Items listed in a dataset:
━━━━━━━━

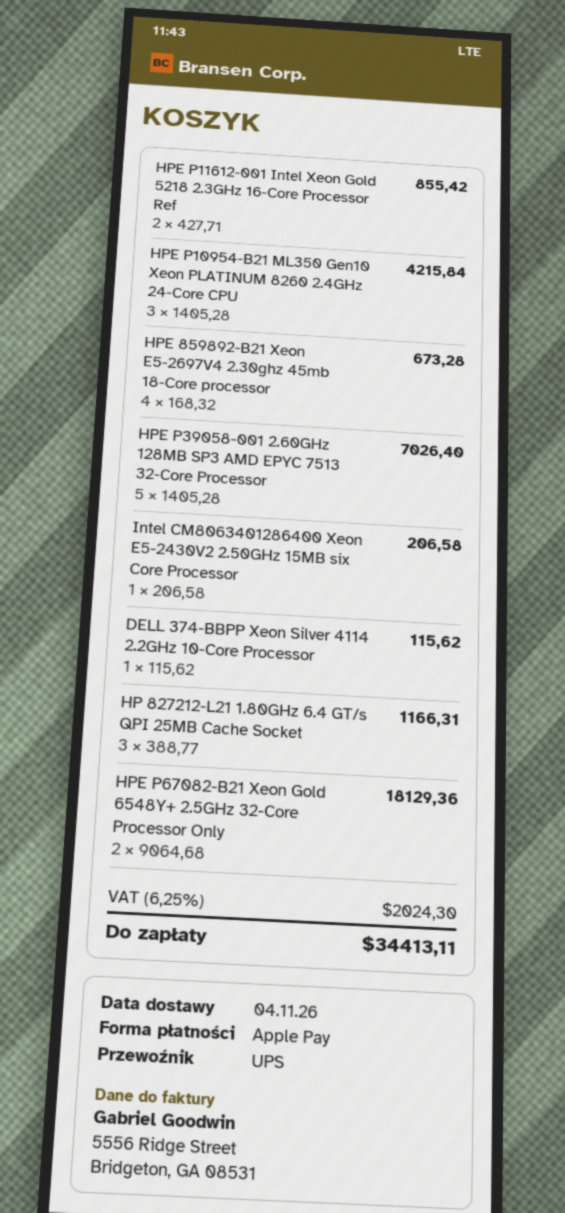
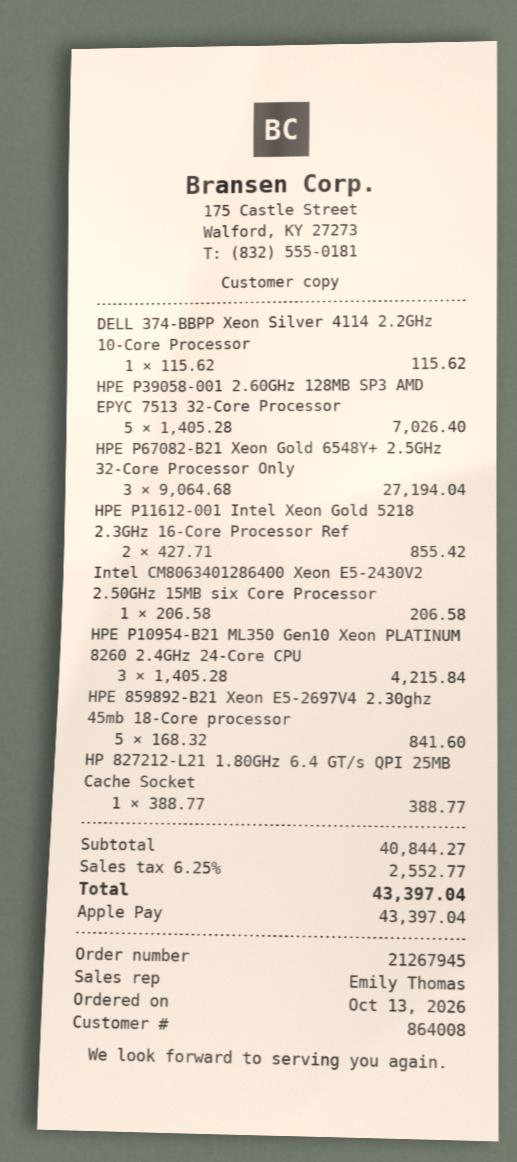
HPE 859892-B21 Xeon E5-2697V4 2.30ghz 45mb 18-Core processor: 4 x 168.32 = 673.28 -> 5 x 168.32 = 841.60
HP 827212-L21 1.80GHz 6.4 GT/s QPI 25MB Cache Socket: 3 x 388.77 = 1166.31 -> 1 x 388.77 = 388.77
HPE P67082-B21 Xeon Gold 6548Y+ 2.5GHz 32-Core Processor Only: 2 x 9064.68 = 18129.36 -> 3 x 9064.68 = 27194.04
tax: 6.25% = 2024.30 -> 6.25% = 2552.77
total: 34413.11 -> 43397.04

━━━━━━━━

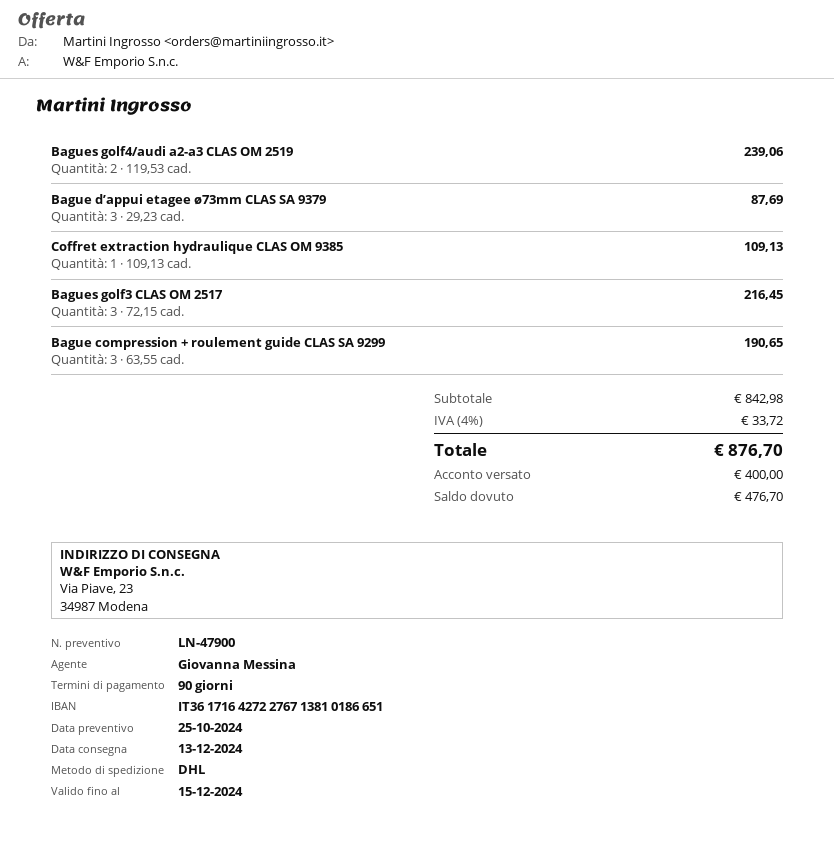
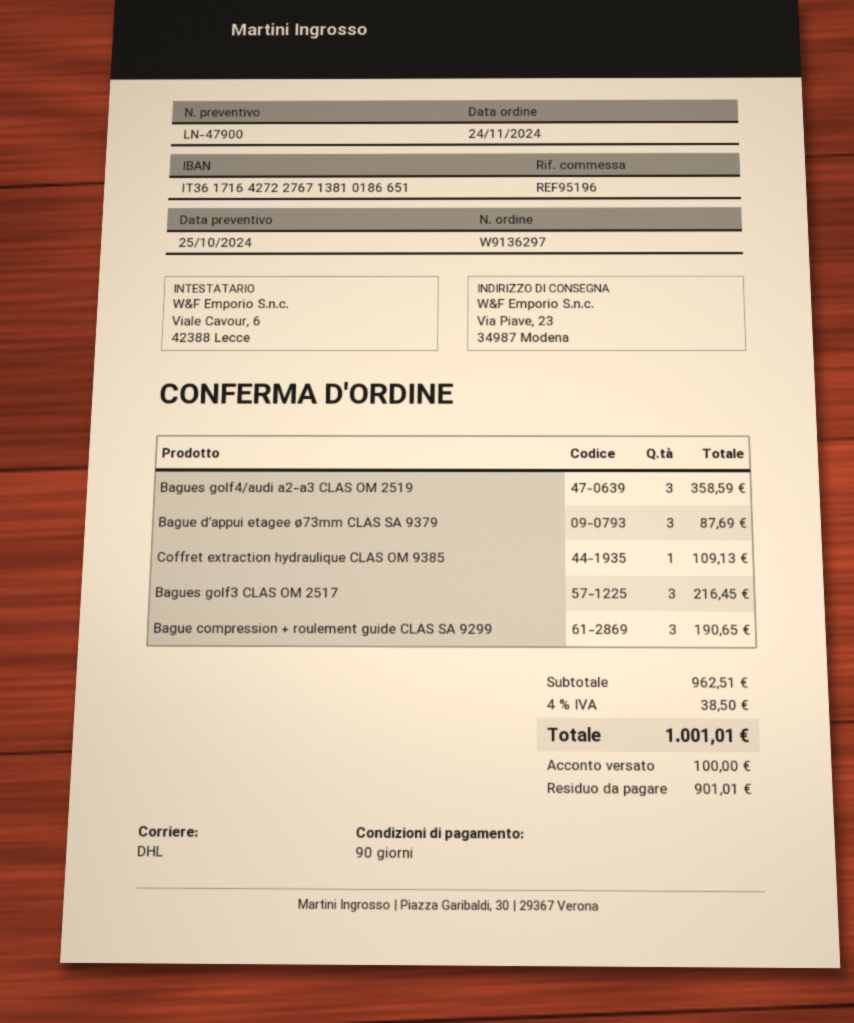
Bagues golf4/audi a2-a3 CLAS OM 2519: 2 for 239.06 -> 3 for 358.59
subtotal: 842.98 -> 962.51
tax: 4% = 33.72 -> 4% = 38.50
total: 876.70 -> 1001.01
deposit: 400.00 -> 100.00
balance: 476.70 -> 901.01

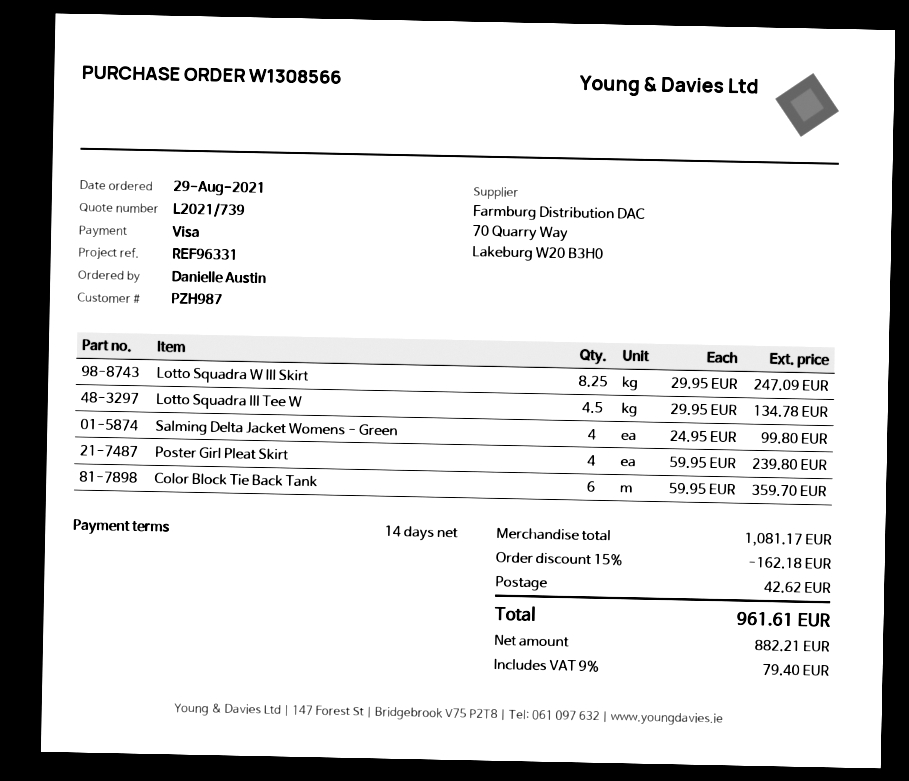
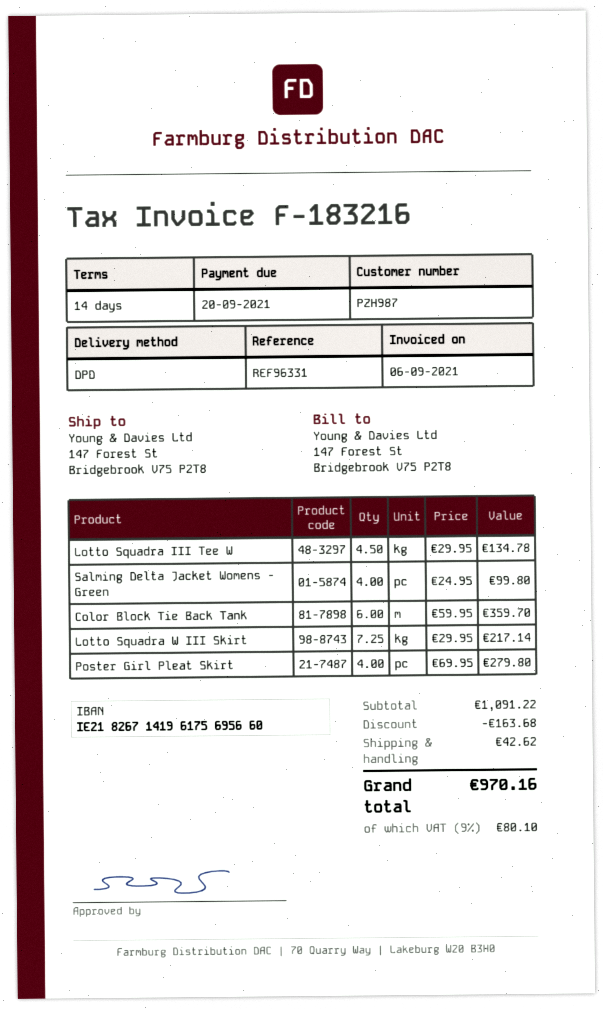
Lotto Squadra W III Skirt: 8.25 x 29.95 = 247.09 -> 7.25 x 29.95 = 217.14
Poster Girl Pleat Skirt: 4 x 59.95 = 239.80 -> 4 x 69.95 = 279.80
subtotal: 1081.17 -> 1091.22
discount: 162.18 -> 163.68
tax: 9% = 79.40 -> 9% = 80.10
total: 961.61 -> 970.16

━━━━━━━━

## What needs to be done
What you return must be an exact retyping of the lines above starting at the line with "HPE P67082-B21 Xeon" and ending at the line with "total: 34413.11 -> 43397.04", and nothing besides.

## Solution for this exercise
HPE P67082-B21 Xeon Gold 6548Y+ 2.5GHz 32-Core Processor Only: 2 x 9064.68 = 18129.36 -> 3 x 9064.68 = 27194.04
tax: 6.25% = 2024.30 -> 6.25% = 2552.77
total: 34413.11 -> 43397.04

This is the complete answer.